Jusqu’au 8 octobre 1970, Mgr Gabriel Matagrin, évêque du diocèse de Grenoble au sein duquel notre Père était incardiné, avait accepté de renouveler son Celebret. Jusqu’à cette date, il reconnaissait officiellement notre Père comme digne de célébrer la sainte Messe et d’administrer les sacrements, dont celui de la confession, dans son diocèse d’origine et dans tous les autres diocèses où il serait de passage. « Alors que j’accusais déjà depuis cinq ans le Pape personnellement et les évêques collectivement d’idées hérétiques et de comportements schismatiques ou scandaleux, que je refusais les Actes du Concile comme entachés de nouveautés irrecevables et que j’avais soutenu sur l’ensemble de ces accusations un procès en cours de Rome », fit remarquer notre Père à son évêque personnel dans une lettre du 1er septembre 1974 (Pour l’Église, tome 3, p. 211).

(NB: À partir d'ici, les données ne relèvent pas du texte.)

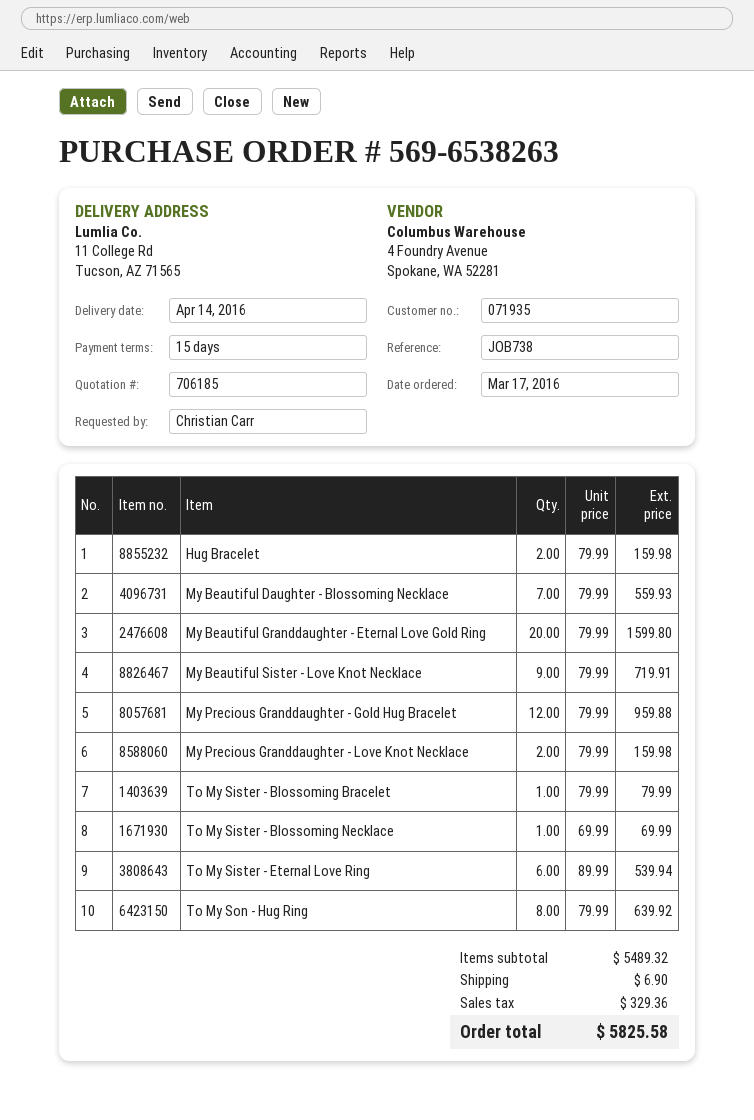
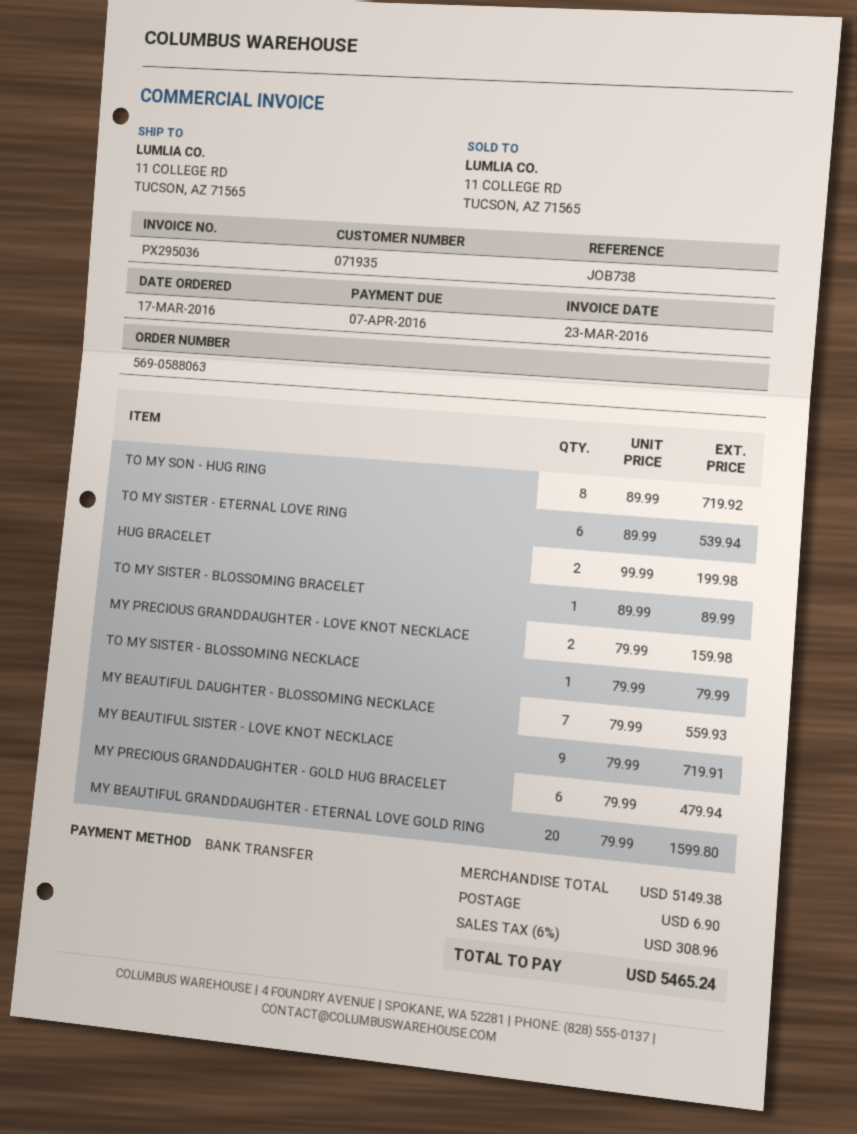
order number: 569-6538263 -> 569-0588063
Hug Bracelet: 2 x 79.99 = 159.98 -> 2 x 99.99 = 199.98
My Precious Granddaughter - Gold Hug Bracelet: 12 x 79.99 = 959.88 -> 6 x 79.99 = 479.94
To My Sister - Blossoming Bracelet: 1 x 79.99 = 79.99 -> 1 x 89.99 = 89.99
To My Sister - Blossoming Necklace: 1 x 69.99 = 69.99 -> 1 x 79.99 = 79.99
To My Son - Hug Ring: 8 x 79.99 = 639.92 -> 8 x 89.99 = 719.92
subtotal: 5489.32 -> 5149.38
tax: 329.36 -> 308.96
total: 5825.58 -> 5465.24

Mais en 1972, Mgr Matagrin accepta, en lieu et place d’un celebret en bonne et due forme, de délivrer à notre Père une simple attestation au terme de laquelle il se voyait autorisé à célébrer la messe dans le diocèse de Grenoble. Ce document ne mentionnant pas le sacrement de pénitence, notre Père en avait déduit que son évêque l’avait privé du pouvoir d’administrer ce sacrement et s’abstint aussitôt de le faire lorsque, en déplacement, il se trouvait au-delà des limites du diocèse de Troyes. Mais au cours d’un entretien à l’évêché de Grenoble, le 20 avril 1972, Mgr Matagrin lui assura qu’il n’avait jamais été dans ses intentions de lui retirer le pouvoir d’entendre les confessions, ce qui lui fit découvrir, à cette occasion, l’exacte obéissance de notre Père dans la discipline de l’administration des sacrements. Mais surtout ce document certes équivalent sur le fond à un celebret ne l’était pas dans la forme, laissant ainsi planer, à dessein, à l’attention de la rumeur publique, une lâche équivoque sur les pouvoirs d’ordre et de juridiction de notre Père.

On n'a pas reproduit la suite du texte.